Rotamız Şampiyonluk; Yolumuz Açık Olsun

Futbol takımımız için hayal kırıklıklarıyla dolu geçen bir sezonun ardından, camiamızda takımımızın ciddi bir revizyona ihtiyacı olduğu yönünde görüş birliği hakimdi. Genel Kurul öncesi ve sonrası Başkanımız ve Yönetim Kurulumuz bu ciddi revizyonun sinyallerini kamuoyuna vermeye başlamıştı. Hedef belliydi, savaşan Fenerbahçe yaratılacak, Fenerbahçe formasının ağırlığını bilecek futbolcular takımda yer alacak 3 sezon üst üste Şampiyonlar Ligi’ne katılmayı garantileyecek bir takım ruhu oluşturulacak.

Bu hedefler doğrultusunda öncelikle, birçok futbolcumuzla yıldızı bir türlü barışmayan, yaratmak istediği sistemi bir türlü oturtamayan Teknik Direktör Luis Aragones ve ekibi görevden ayrılarak yerine hepimizin yakından tanıdığı, Türk Futbolu’nu çok iyi bilen Daum ve ekibi göreve başladı. Daum ve ekibinin göreve getirilişi bana göre birçok yönden önemli ve doğru bir hamleydi. Zira Daum’un gelişi ve öncesinde yaşananlar 2003-2004 sezonunu andırıyordu.

Hep beraber hatırlayalım; 2002-2003 sezonunda futbol takımımız, tarihimizin en kötü neticelerinden birini alarak sezonu 6. sırada tamamlayabilmişti. O sezon akıllarda kalan tek başarı, ezeli rakibimiz Galatasaray’ı 6-0 mağlup ettiğimiz karşılaşma olmuştu.

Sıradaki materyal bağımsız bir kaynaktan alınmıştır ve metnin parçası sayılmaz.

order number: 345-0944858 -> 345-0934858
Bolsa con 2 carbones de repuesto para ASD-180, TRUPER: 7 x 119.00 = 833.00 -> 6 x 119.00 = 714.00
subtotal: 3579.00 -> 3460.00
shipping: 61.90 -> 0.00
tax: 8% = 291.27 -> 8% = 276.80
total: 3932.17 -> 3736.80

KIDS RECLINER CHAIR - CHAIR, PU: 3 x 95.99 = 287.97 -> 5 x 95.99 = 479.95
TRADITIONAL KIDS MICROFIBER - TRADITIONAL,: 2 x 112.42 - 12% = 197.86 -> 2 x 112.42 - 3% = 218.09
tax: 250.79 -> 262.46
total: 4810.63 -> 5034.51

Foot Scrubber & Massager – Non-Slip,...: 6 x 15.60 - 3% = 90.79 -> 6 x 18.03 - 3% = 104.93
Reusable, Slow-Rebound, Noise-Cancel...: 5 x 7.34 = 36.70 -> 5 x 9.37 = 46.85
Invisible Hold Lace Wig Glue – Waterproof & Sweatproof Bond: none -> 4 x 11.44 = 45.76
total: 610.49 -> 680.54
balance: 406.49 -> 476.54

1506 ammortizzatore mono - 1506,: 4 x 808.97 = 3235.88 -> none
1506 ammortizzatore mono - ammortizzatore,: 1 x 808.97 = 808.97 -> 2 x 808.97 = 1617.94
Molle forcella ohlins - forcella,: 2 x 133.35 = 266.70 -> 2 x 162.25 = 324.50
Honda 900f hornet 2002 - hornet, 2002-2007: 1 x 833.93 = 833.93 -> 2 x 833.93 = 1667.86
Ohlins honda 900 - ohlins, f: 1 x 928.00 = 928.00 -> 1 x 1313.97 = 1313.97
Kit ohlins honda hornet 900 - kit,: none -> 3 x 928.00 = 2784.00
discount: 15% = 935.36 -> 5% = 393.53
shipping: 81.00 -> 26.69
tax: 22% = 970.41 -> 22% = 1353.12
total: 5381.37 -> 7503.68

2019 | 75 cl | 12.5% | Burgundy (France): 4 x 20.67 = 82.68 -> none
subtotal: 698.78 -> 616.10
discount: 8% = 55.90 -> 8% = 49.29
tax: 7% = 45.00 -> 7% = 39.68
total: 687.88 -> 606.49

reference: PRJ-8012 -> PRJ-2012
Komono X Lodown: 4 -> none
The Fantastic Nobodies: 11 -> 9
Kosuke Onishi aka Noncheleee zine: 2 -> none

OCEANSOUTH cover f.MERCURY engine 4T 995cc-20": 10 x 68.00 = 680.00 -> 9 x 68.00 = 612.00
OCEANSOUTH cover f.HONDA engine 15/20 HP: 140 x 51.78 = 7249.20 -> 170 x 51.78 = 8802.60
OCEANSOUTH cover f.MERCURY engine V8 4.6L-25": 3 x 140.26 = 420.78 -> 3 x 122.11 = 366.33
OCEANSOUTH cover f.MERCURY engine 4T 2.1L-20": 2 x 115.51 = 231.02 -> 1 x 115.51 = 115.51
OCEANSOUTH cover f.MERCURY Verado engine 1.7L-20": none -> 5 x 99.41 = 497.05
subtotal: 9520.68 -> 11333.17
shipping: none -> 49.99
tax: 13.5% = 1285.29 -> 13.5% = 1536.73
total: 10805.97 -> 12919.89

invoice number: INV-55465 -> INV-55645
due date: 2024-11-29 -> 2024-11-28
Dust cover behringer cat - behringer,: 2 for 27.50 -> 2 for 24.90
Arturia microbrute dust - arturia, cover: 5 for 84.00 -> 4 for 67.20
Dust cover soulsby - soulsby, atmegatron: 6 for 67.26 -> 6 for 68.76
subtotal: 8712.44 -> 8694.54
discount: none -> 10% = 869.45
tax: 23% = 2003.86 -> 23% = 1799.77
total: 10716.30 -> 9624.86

Sırasıyla Werner Lorant, Oğuz Çetin ve Tamer Güney takımın başına geçmiş sezon sonunda Daum’la anlaşma sağlanmıştı. Ortega dahil, takım ruhuyla hareket etmeyen futbolcularla yollarımız ayrılmıştı. Fenerbahçe’de temeller yeniden atılmaya başlanmış, yepyeni bir sistem ve anlayışla Ümit Milli Takım’ın iskeletini oluşturan Volkan, Kemal, Selçuk gibi futbolcular takıma kazandırılmıştı. Yabancı transferinde yurt içinden -ki son dönemlerde alışık olmadığımız bir durum- Marco Aurelio takıma katılmış, lider futbolcu olarak ise kariyeri başarılarla dolu olan Pierre van Hooijdonk transfer edilmiş, takım içinde homojen bir yapı, bir ruh oluşturulması sağlanmıştı. Daum ve ekibinin elinde artık yepyeni bir malzeme vardı.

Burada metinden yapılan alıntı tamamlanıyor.